Funny Games (2007)
8/10
The Haneke Factor
25 August 2009
The masochist side to my personality saw both versions of Michael Haneke's "Funny Games" and like them. Well "like" may not be the right word but let me tell you that I couldn't shake those images out of my mind for days. It happened the same with Haneke's last film "The White Ribbon" as well as with "Cache" and in particular with "The Piano Teacher" I'm fascinated by Michael Haneke but I don't trust him. I'm aware of his brilliance just as aware as he is. There is a self consciousness about his work that strips it of any form of innocence. That's very disturbing. Luis Bunuel felt triumphant when people fainted or vomited during his films but, in his case, it was clear where he was coming from. Ingman Bergman's purity couldn't have allow him to do a film like "Funny Games", Haneke made it, twice. An artist or a con man? I think both but that in itself is not that unusual, what is unusual is that the con is so rivetingly perpetrated.
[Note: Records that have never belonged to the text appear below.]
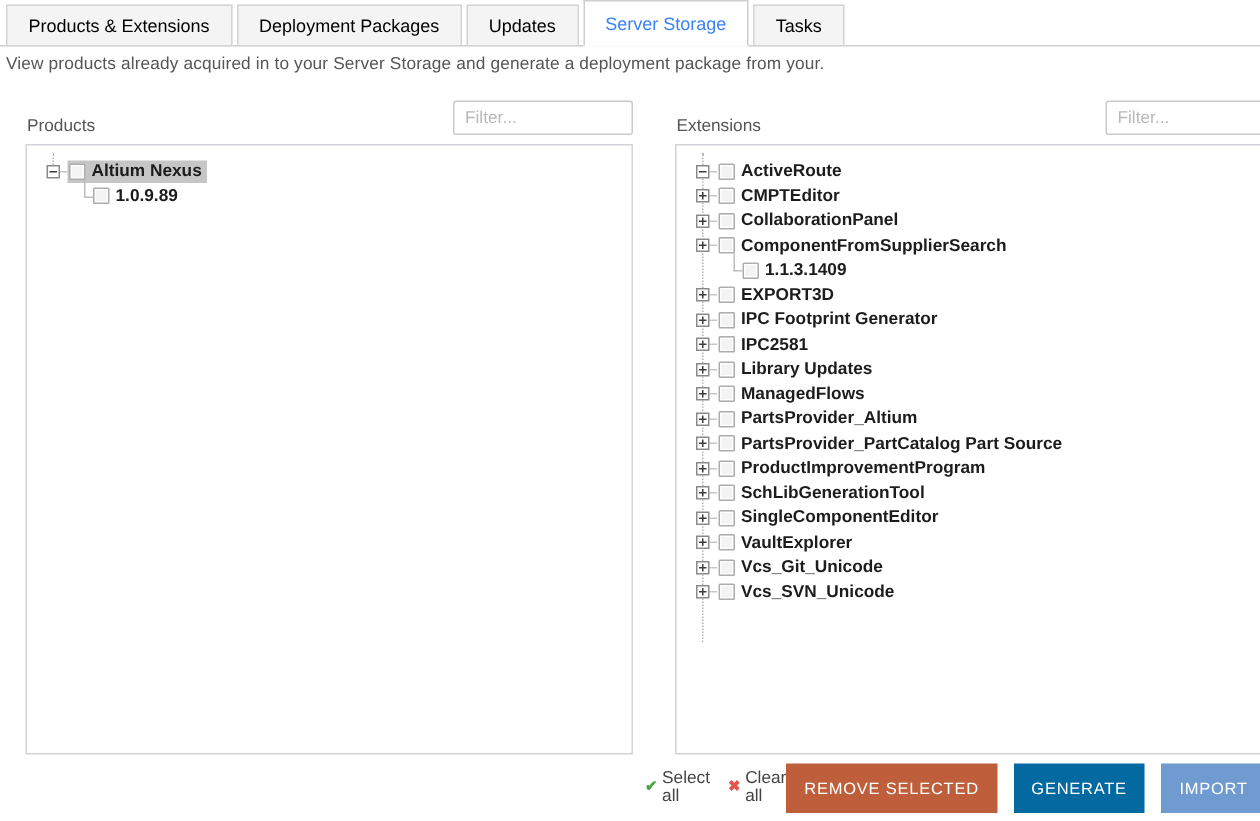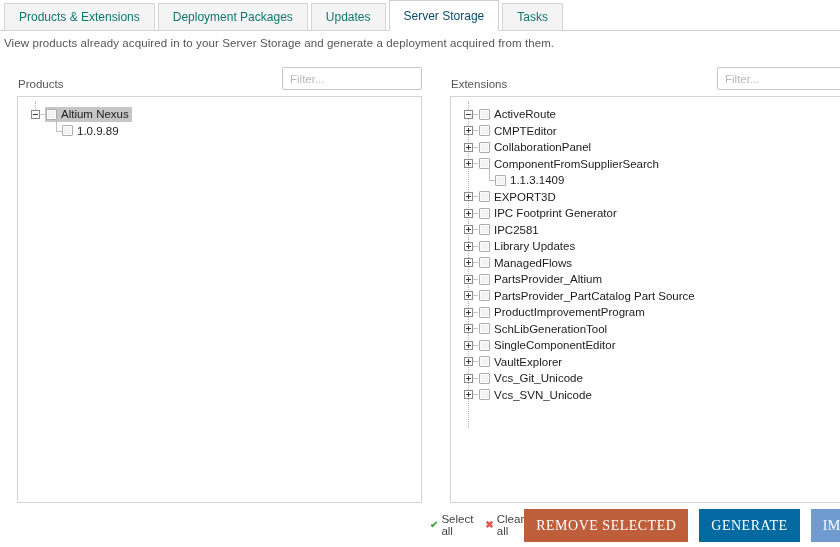--- a/index.html
+++ b/index.html
@@ -14,40 +14,40 @@
   
   .tabbar {
     position: absolute; left: 0; top: 0; width: 840px; height: 31px;
     display: flex; align-items: flex-end; padding-left: 4px;
     border-bottom: 1px solid #cfcfcf;
   }
   .tab {
     height: 28px; margin-bottom: -1px; margin-right: 3px;
     display: flex; align-items: center; padding: 0 14px;
     background: #f4f4f4; border: 1px solid #d4d4d4;
-    font-size: 12px; color: #0f766e; white-space: nowrap; cursor: pointer;
+    font-size: 12px; color: #000000; white-space: nowrap; cursor: pointer;
   }
   .tab.active {
     height: 31px; background: #fff; border-color: #cfcfcf;
-    border-bottom: 1px solid #fff; position: relative; z-index: 2; color: #0c4a6e;
+    border-bottom: 1px solid #fff; position: relative; z-index: 2; color: #3b82f6;
   }
 
   
   .desc {
     position: absolute; left: 4px; top: 37px;
     font-size: 11.5px; color: #555; letter-spacing: .1px;
   }
 
   
   .panel { position: absolute; top: 62px; height: 441px; }
   .panel-left  { left: 17px;  width: 405px; }
   .panel-right { left: 450px; width: 407px; }
   .panel-label { position: absolute; left: 1px; top: 16px; font-size: 11.5px; color: #555; }
   .filter {
-    position: absolute; right: 0; top: 5px; width: 140px; height: 23px;
+    position: absolute; right: 0; top: 5px; width: 120px; height: 23px;
     border: 1px solid #c9c9c9; border-radius: 2px; padding: 0 7px;
     font-family: "Liberation Sans", sans-serif; font-size: 11.5px; color: #444;
     outline: none; background: #fff;
   }
   .filter::placeholder { color: #b8b8b8; }
   .treebox {
     position: absolute; left: 0; right: 0; top: 34px; bottom: 0;
     border: 1px solid #d2d2da; background: #fff; overflow: hidden;
     padding-top: 9px; position: absolute;
   }
@@ -63,57 +63,57 @@
     position: relative; flex: none; cursor: pointer;
   }
   .exp::before { content: ''; position: absolute; left: 1px; right: 1px; top: 3px; height: 1px; background: #3c3c3c; }
   .exp.plus::after { content: ''; position: absolute; top: 1px; bottom: 1px; left: 3px; width: 1px; background: #3c3c3c; }
   .dash { width: 5px; height: 1px; background: #c6c6c6; flex: none; }
   .lcon { width: 5px; height: 16.5px; flex: none; position: relative; }
   .lcon::before {
     content: ''; position: absolute; left: 0; top: -3px; height: 11px; width: 5px;
     border-left: 1px solid #bdbdbd; border-bottom: 1px solid #bdbdbd;
   }
-  .nc { display: flex; align-items: center; height: 15px; padding: 0 3px 0 1px; }
+  .nc { display: flex; align-items: center; height: 15px; padding: 0 3px 0 1px; font-weight: bold; }
   .nc.selected { background: #c6c6c6; }
   .cb {
     width: 11px; height: 11px; border: 1px solid #adadad; background: #f3f3f3;
     border-radius: 1px; flex: none; box-shadow: inset 0 0 0 1px #fdfdfd; cursor: pointer;
   }
   .lbl { margin-left: 4px; font-size: 11.5px; color: #1c1c1c; white-space: nowrap; cursor: default; }
 
   
   .footer {
     position: absolute; left: 430px; right: 3px; top: 509px; height: 36px;
     display: flex; justify-content: space-between; align-items: flex-start;
   }
   .links { display: flex; gap: 12px; padding-top: 4px; }
   .link { display: flex; align-items: center; gap: 3px; font-size: 11.5px; color: #444; text-decoration: none; cursor: pointer; }
   .ic { font-size: 10px; line-height: 1; font-weight: bold; }
   .buttons { display: flex; gap: 11px; }
   .btn {
     height: 33px; padding: 0 12px; border: none; color: #fff;
-    font-family: Liberation Serif, serif; font-size: 14px; letter-spacing: .5px;
+    font-family: Liberation Sans, sans-serif; font-size: 11px; letter-spacing: .5px;
     cursor: pointer; white-space: nowrap;
   }
 </style>
 </head>
 <body>
 
 <div class="app">
 
   <div class="tabbar" id="tabbar">
       <div class="tab">Products &amp; Extensions</div>
       <div class="tab">Deployment Packages</div>
       <div class="tab">Updates</div>
       <div class="tab active">Server Storage</div>
       <div class="tab">Tasks</div>
     </div>
 
-  <div class="desc">View products already acquired in to your Server Storage and generate a deployment acquired from them.</div>
+  <div class="desc">View products already acquired in to your Server Storage and generate a deployment package from your.</div>
 
   <section class="panel panel-left">
     <span class="panel-label">Products</span>
     <input class="filter" type="text" placeholder="Filter..." style="">
     <div class="treebox" id="tree-products">
         <div class="tree-row root-row">
           <div class="exp"></div>
           <div class="dash"></div>
           <div class="nc selected">
             <div class="cb"></div>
The ending of his film may provoke in you the desire to throw something at the screen and curse, curse very loudly. But, and here is where the con really works, I found myself wanting to see his films again. What's wrong with me? I think the answer is that I love film and Michael Heneke revisits some of my favorite filmmakers and does to them what the home invaders do to the family of "Funny Games" Extraordinary in as many ways as it is appalling. "Funny Games is considered, by some, to be Michael Heneke's most commercial film, isn't that funny?